◆ ASSIGNMENT:
Scan the entries below line by line and state how many lines contain the string "font", giving only the number.

════════

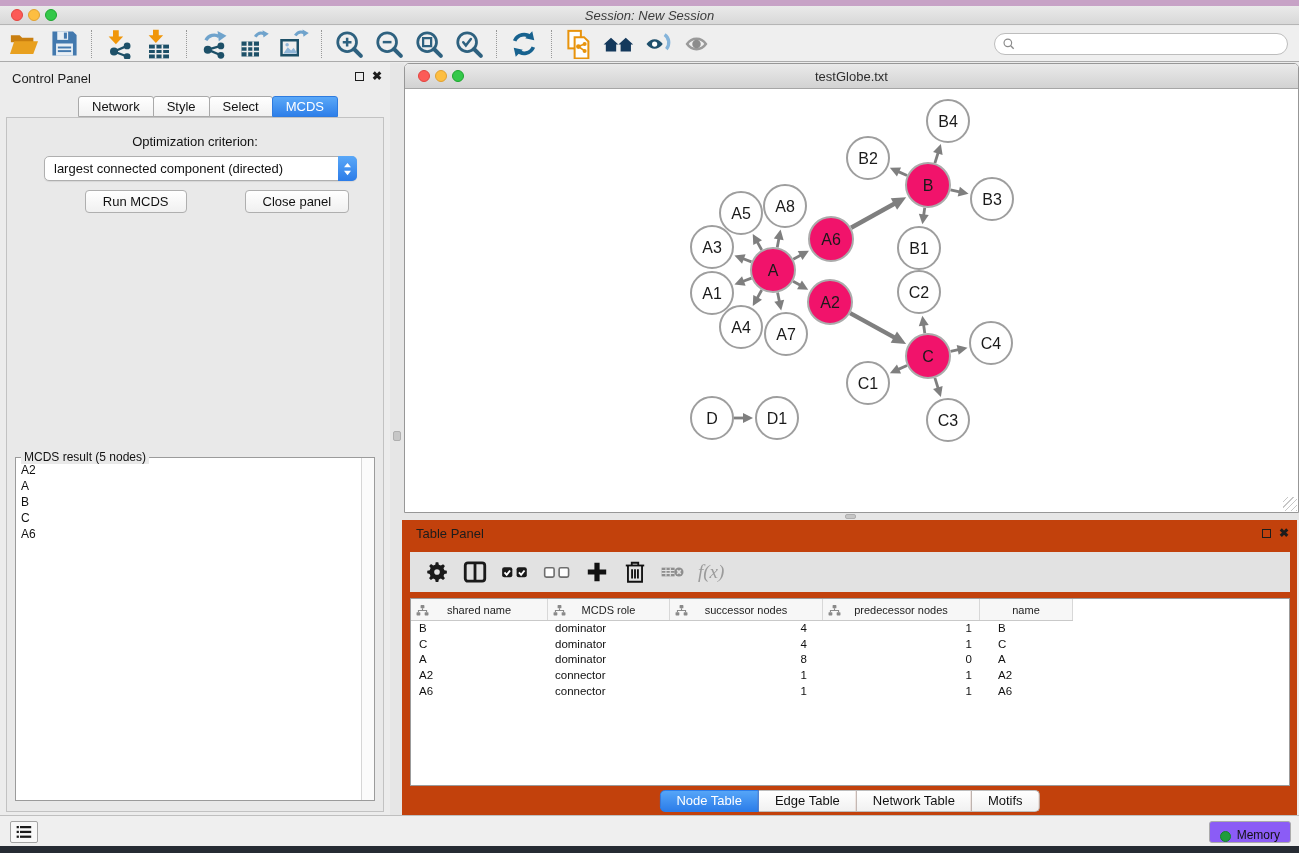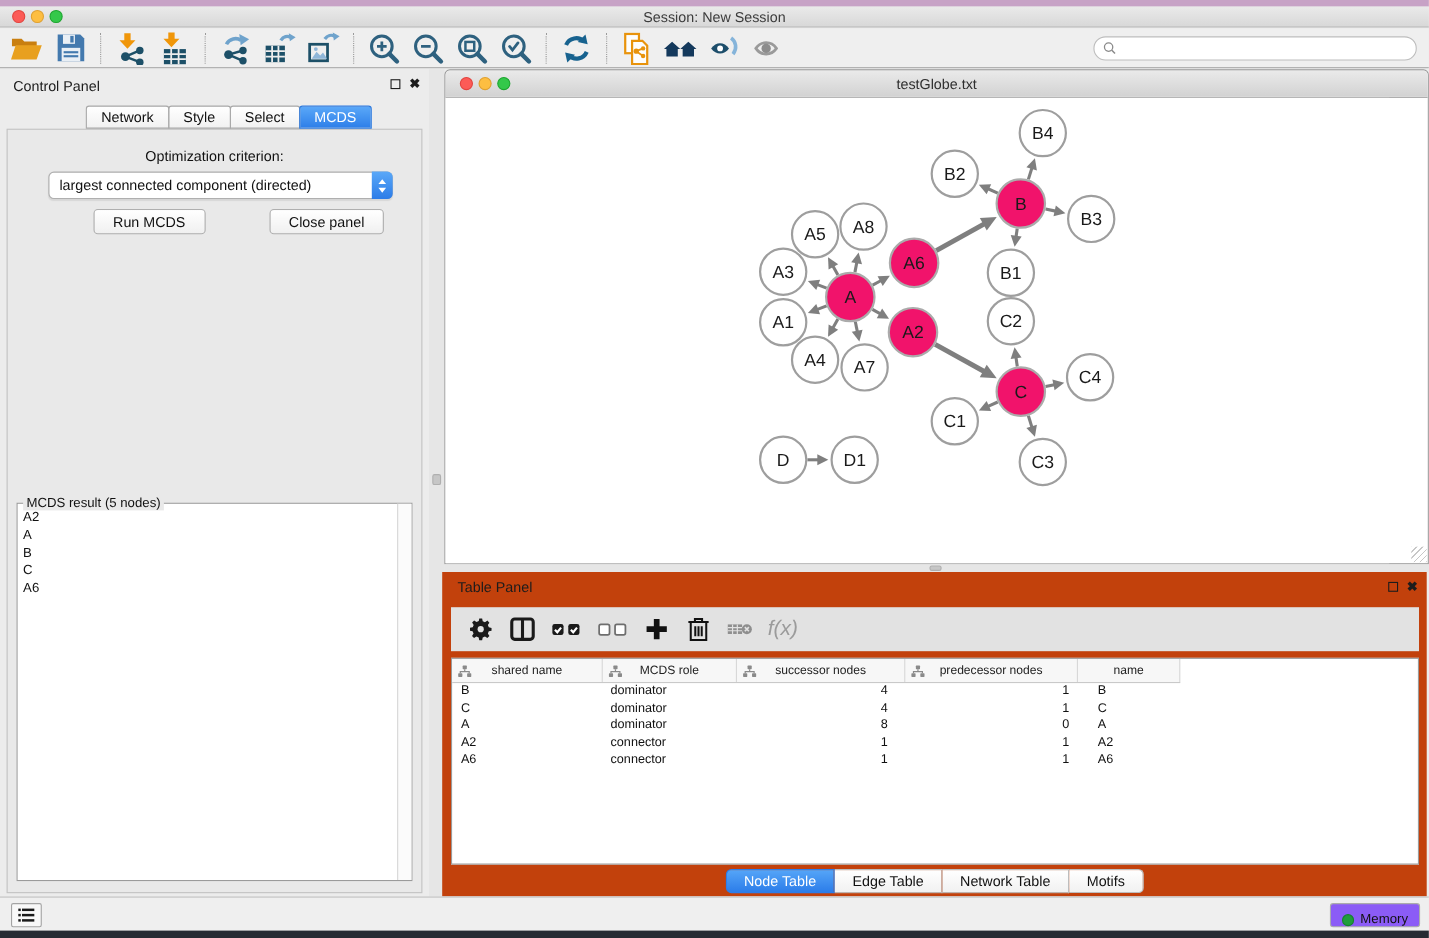--- a/index.html
+++ b/index.html
@@ -13,7 +13,7 @@
 
   
   .titlebar { position:absolute; left:0; top:6px; width:100%; height:19px;
-    background:linear-gradient(#EAEAEA,#D8D8D8); border-bottom:1px solid #B5B5B5; }
+    background:linear-gradient(#EAEAEA,#D8D8D8); border-bottom:1px solid #B5B5B5;font-style:italic; }
   .titlebar .title { text-align:center; font-size:13px; color:#3C3C3C; line-height:19px; }
   .tl { position:absolute; width:12px; height:12px; border-radius:50%; top:3px; }
   .tl.red { background:#FC5B57; border:1px solid #E2443F; }

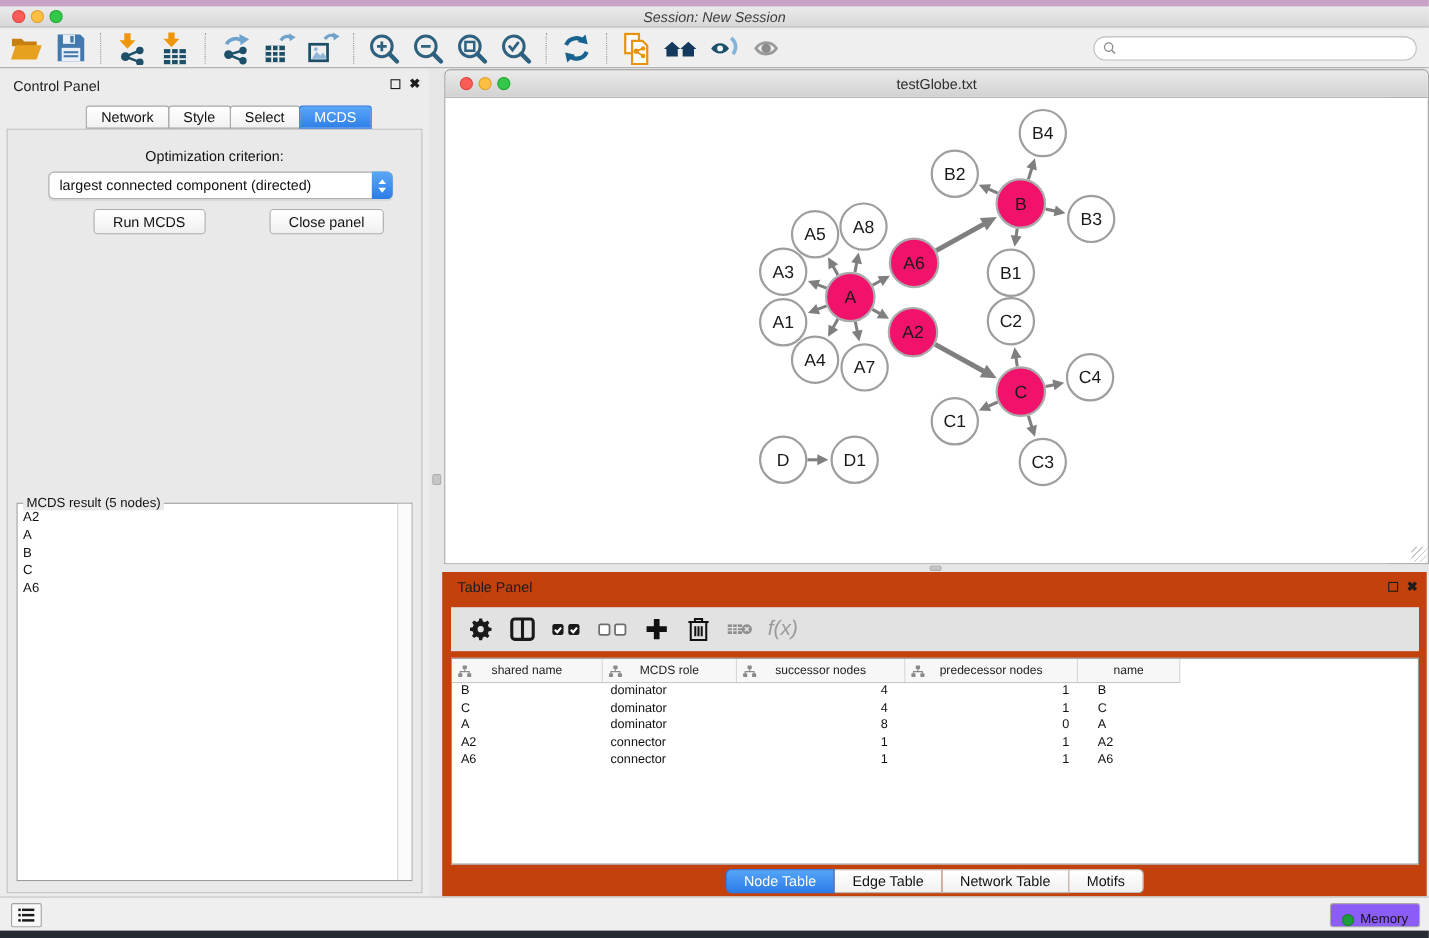--- a/index.html
+++ b/index.html
@@ -78,7 +78,7 @@
   .tp-toolbar { position:absolute; left:8px; right:7px; top:32px; height:40px; background:#E2E2E2;
     display:flex; align-items:center; padding-left:14px; gap:12px; }
   .tpi { display:flex; align-items:center; justify-content:center; height:30px; }
-  .fx-label { font-family:Liberation Sans, sans-serif; font-style:italic; font-size:19px; color:#9B9B9B; }
+  .fx-label { font-family:Liberation Serif, serif; font-style:italic; font-size:19px; color:#9B9B9B; }
   .tp-table { position:absolute; left:8px; right:7px; top:78px; bottom:29px; background:#fff; border:1px solid #9B9B9B; overflow:hidden; }
   .thead { display:flex; height:22px; border-bottom:1px solid #C9C9C9; background:#F7F7F7; width:662px; }
   .th { position:relative; font-size:11px; line-height:22px; text-align:center; color:#222; border-right:1px solid #D8D8D8; }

════════

◆ EXPECTED ANSWER:
5